Communication de masse

Le deuxième pilier réside dans la communication pour sensibiliser et capter un nouveau public et trouver des relais de croissance. « Nous avons pour cela développé des concepts publicitaires déclinés pour tous les publics, sous forme de spots télévisés avec des ambassadrices connues en Allemagne et d’annonces dans les journaux », détaille Sabine Kästner, la porte-parole de Laverana (Lavera). Les réseaux sociaux sont aussi exploités pour cibler les 15-25 ans. De son côté, Weleda multiplie les canaux de diffusion, avec notamment un magazine édité à 750 000 exemplaires pour le grand public et un autre exclusivement à destination des sages-femmes et des préparateurs en pharmacie. De quoi pousser le bio vers un véritable marché de masse. 

« Un début de saturation, avec de très nombreux acteurs »

Elfriede Dambacher, consultante en cosmétique bio

  • Quelle est la tendance sur le marché du bio allemand ?
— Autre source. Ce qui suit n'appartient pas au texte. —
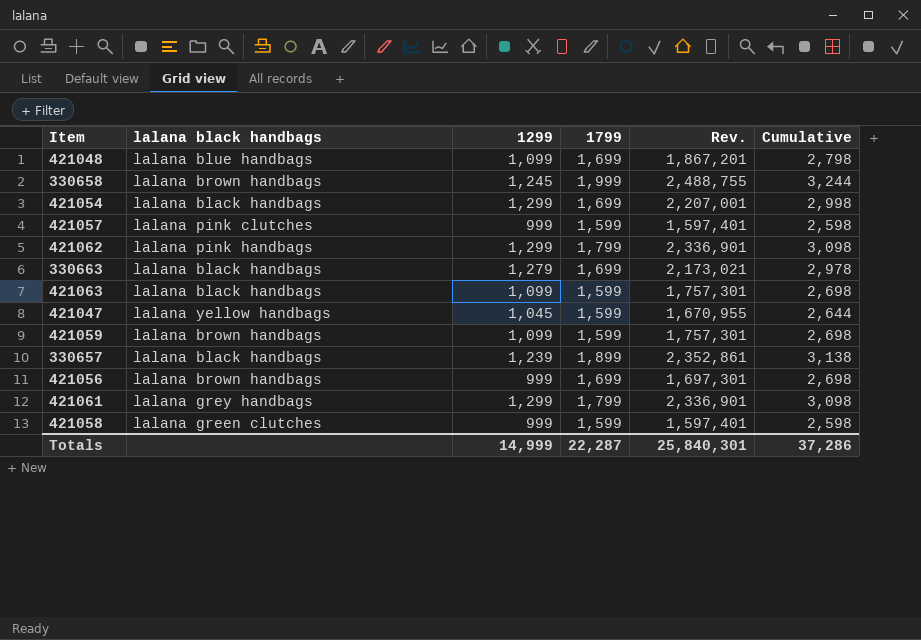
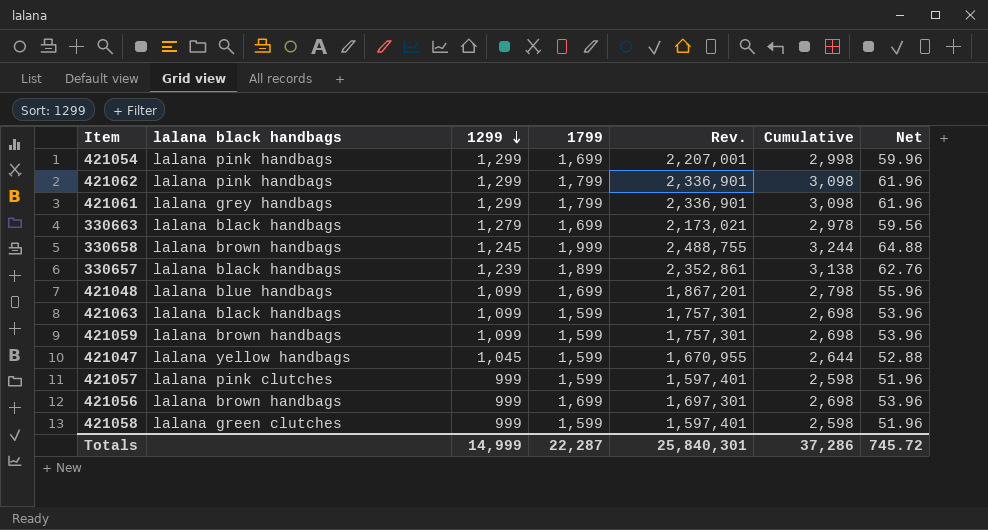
row order: none -> 1299 descending
column Net | formula: none -> [Cumulative] * 0.02
421054 | lalana black handbags: lalana black handbags -> lalana pink handbags

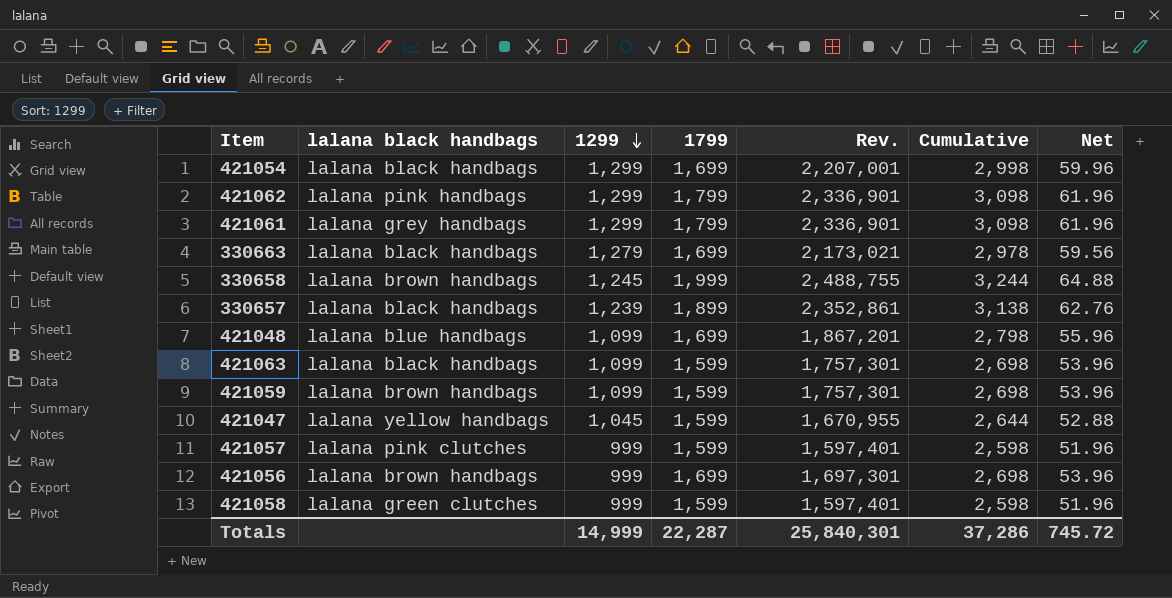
421054 | lalana black handbags: lalana pink handbags -> lalana black handbags

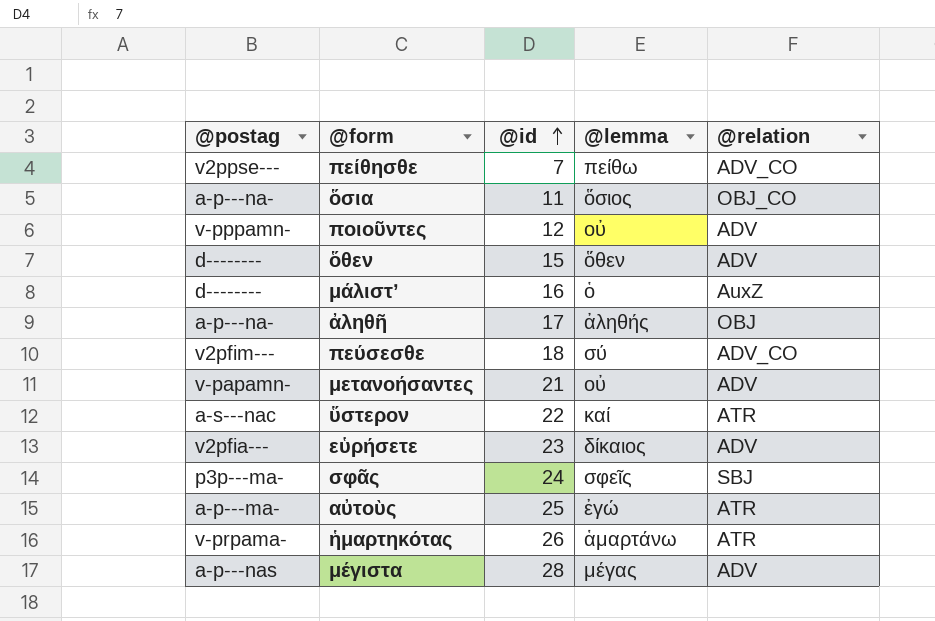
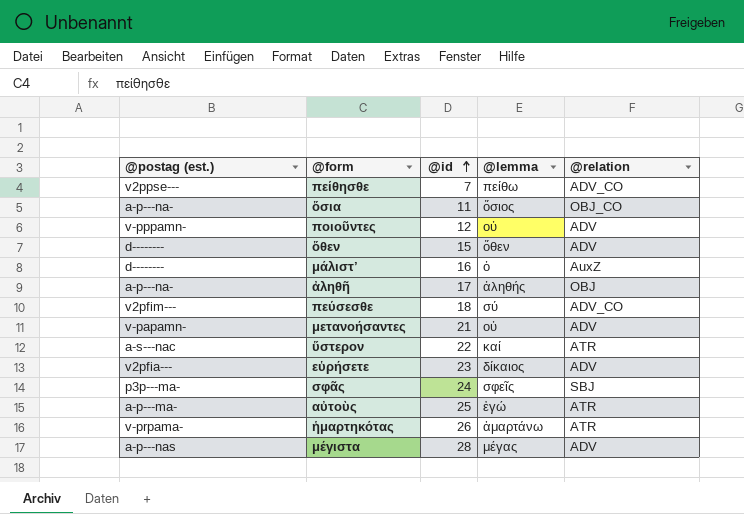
column name: @postag -> @postag (est.)

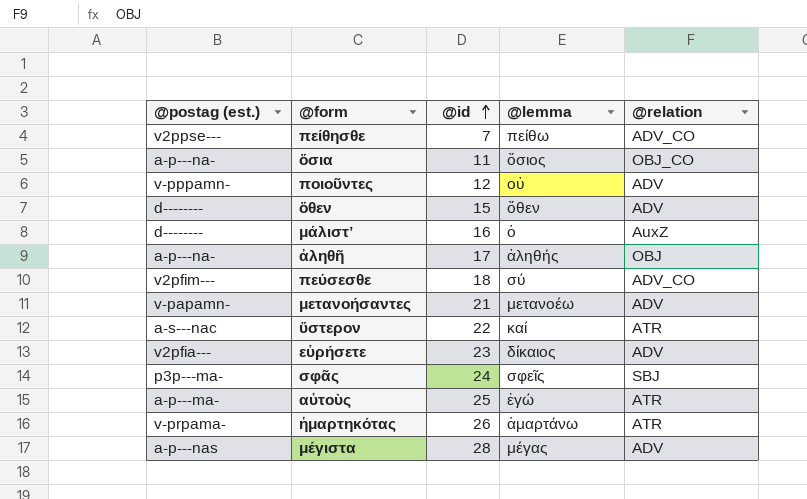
μετανοήσαντες | @lemma: οὐ -> μετανοέω

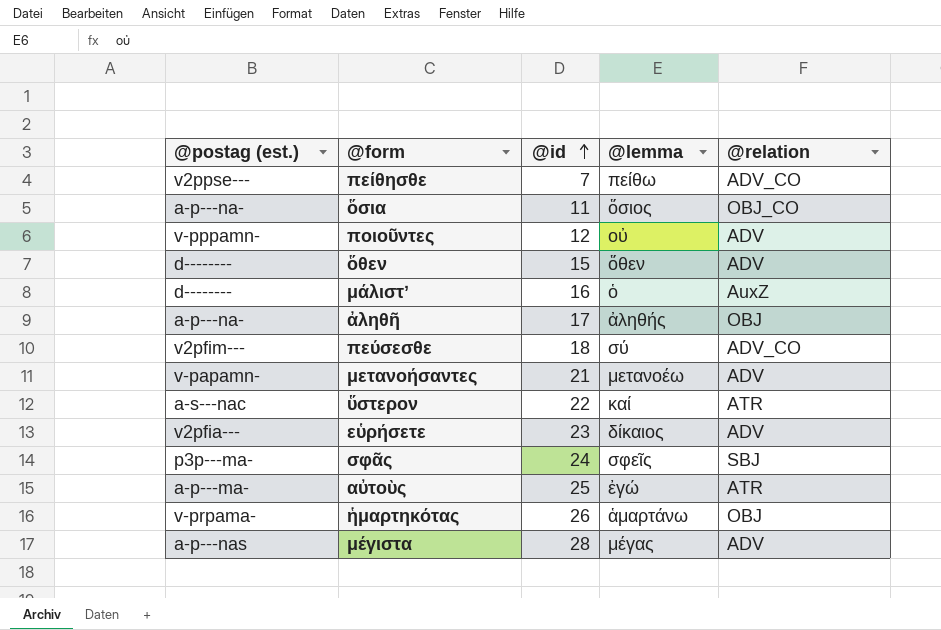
ἡμαρτηκότας | @relation: ATR -> OBJ

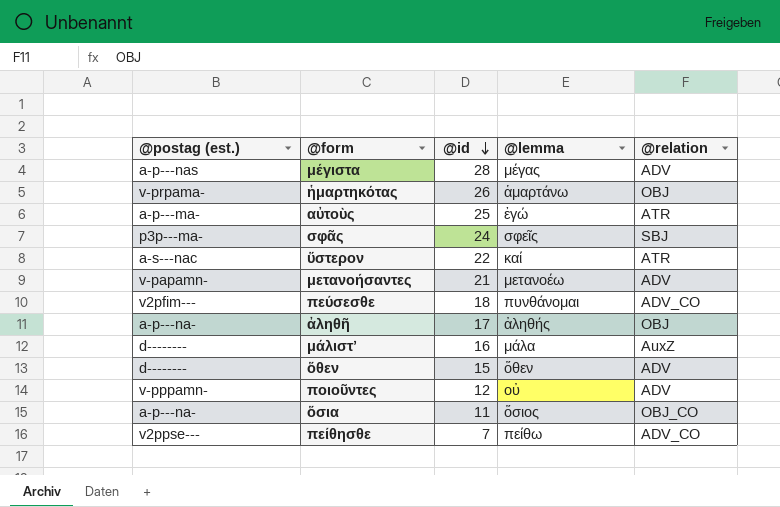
row order: @id ascending -> @id descending
row εὑρήσετε: v2pfia--- | 23 | δίκαιος | ADV -> none
πεύσεσθε | @lemma: σύ -> πυνθάνομαι
μάλιστʼ | @lemma: ὁ -> μάλα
Ces dix dernières années, le secteur de la cosmétique bio a connu une forte progression, avec une croissance de 7 à 10 % par an. Mais un ralentissement en 2016, autour de 4,5 %, sembler montrer un début de saturation, avec de très nombreux acteurs. De plus, la politique commerciale des drogueries exerce une pression sur les prix. Les chiffres d’affaires progressent donc moins rapidement que les ventes.
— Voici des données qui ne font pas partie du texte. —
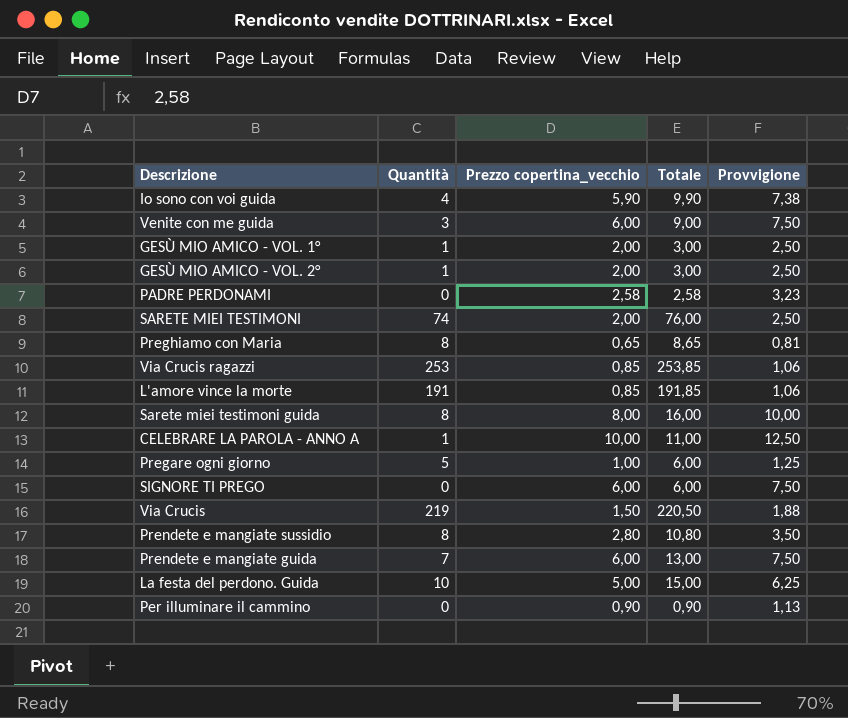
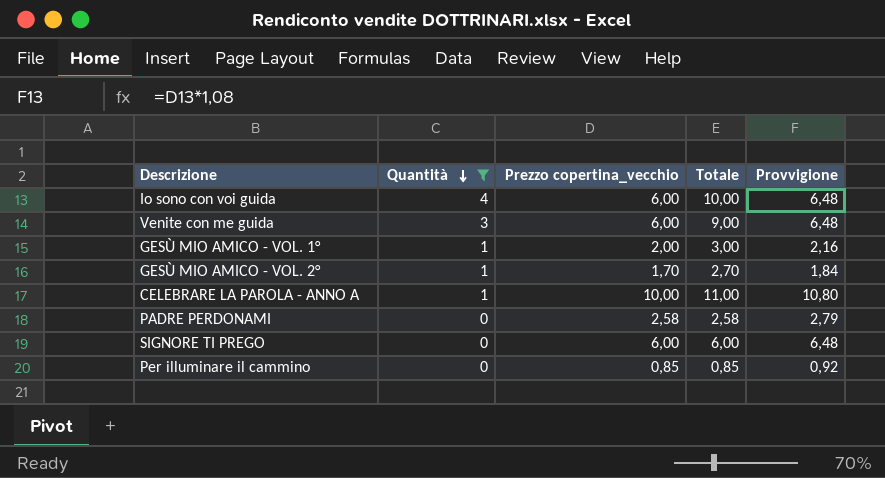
filter: none -> Quantità <= 4
row order: none -> Quantità descending
column Provvigione | formula: [Prezzo copertina_vecchio] * 1,25 -> [Prezzo copertina_vecchio] * 1,08
Io sono con voi guida | Prezzo copertina_vecchio: 5,90 -> 6,00
Io sono con voi guida | Totale: 9,90 -> 10,00
GESÙ MIO AMICO - VOL. 2° | Prezzo copertina_vecchio: 2,00 -> 1,70
GESÙ MIO AMICO - VOL. 2° | Totale: 3,00 -> 2,70
Per illuminare il cammino | Prezzo copertina_vecchio: 0,90 -> 0,85
Per illuminare il cammino | Totale: 0,90 -> 0,85

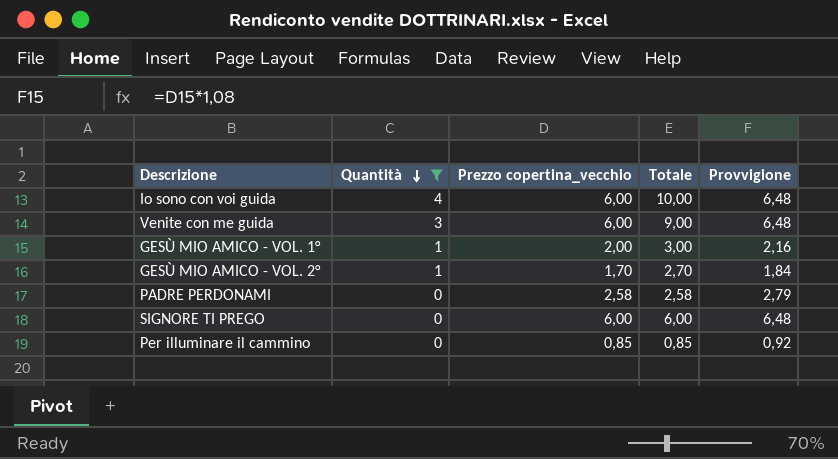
row CELEBRARE LA PAROLA - ANNO A: 1 | 10,00 | 11,00 | 10,80 -> none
  • Pour autant, la demande est toujours là ?

Oui, bien sûr. Mais le revers de la médaille de cette croissance importante est le risque de greenwashing. De nouvelles lignes de produits ciblent de nouveaux consommateurs, moins éclairés, qui se laissent principalement influencer par le packaging ou la présence de quelques ingrédients verts. Il devient encore plus important de distinguer les véritables produits biologiques.

  • Comment faire ?

Un label européen unique pourrait venir clarifier les appellations. De leur côté, les fabricants doivent aussi vanter haut et fort les qualités et les particularités de leurs produits biologiques, que ce soit dans la publicité ou directement dans les points de vente. Je suis persuadée qu’ils peuvent devenir encore plus créatifs.